Il concerto, che ha registrato il tutto esaurito, aveva infatti un obiettivo preciso: raccogliere risorse da destinare alla piantumazione di nuove essenze autoctone e contribuire così alla ricostruzione del paesaggio salentino.

Secondo la Fondazione, il progetto nasce dalla convinzione che la cultura possa diventare un motore di partecipazione e di cura del territorio, mettendo in relazione artisti, cittadini, istituzioni e comunità attorno a un obiettivo concreto.

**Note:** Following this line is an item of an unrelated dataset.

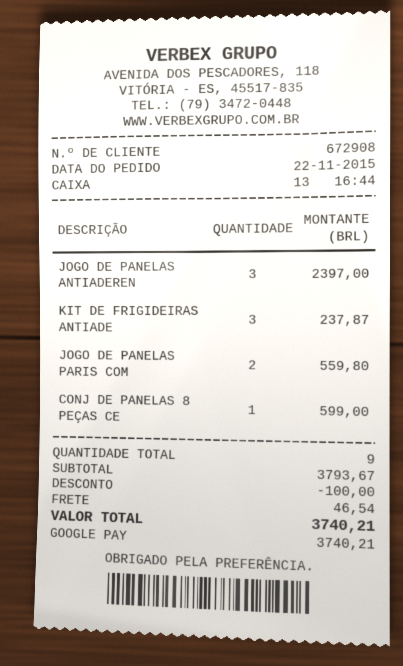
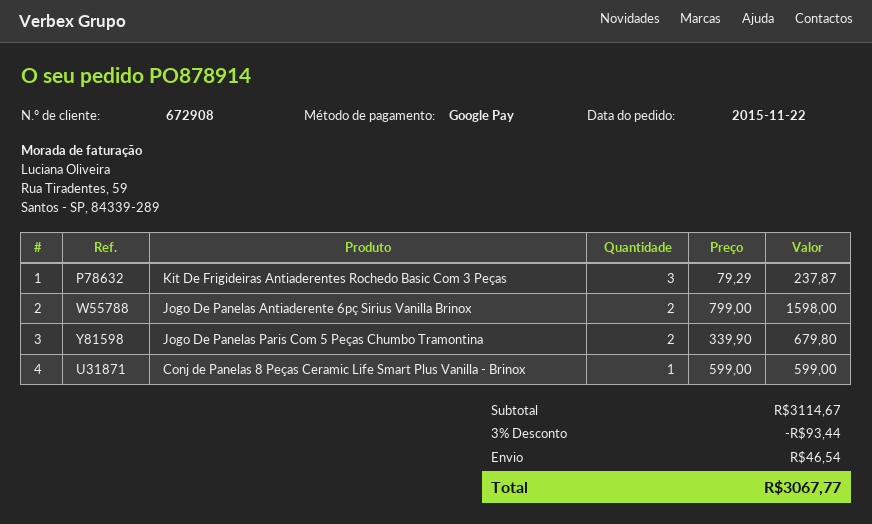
JOGO DE PANELAS ANTIADEREN: 3 for 2397.00 -> 2 for 1598.00
JOGO DE PANELAS PARIS COM: 2 for 559.80 -> 2 for 679.80
subtotal: 3793.67 -> 3114.67
discount: 100.00 -> 93.44
total: 3740.21 -> 3067.77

La Fondazione Sylva è impegnata in interventi di forestazione finalizzati alla tutela della biodiversità e degli habitat naturali, con un’attività che prosegue anche dopo la messa a dimora delle piante.

I 500 alberi finanziati attraverso “All’Ombra della Musica” rappresentano quindi il primo risultato concreto di un progetto che punta a proseguire nel tempo, utilizzando musica e cultura come strumenti per accompagnare la rigenerazione ambientale del Salento.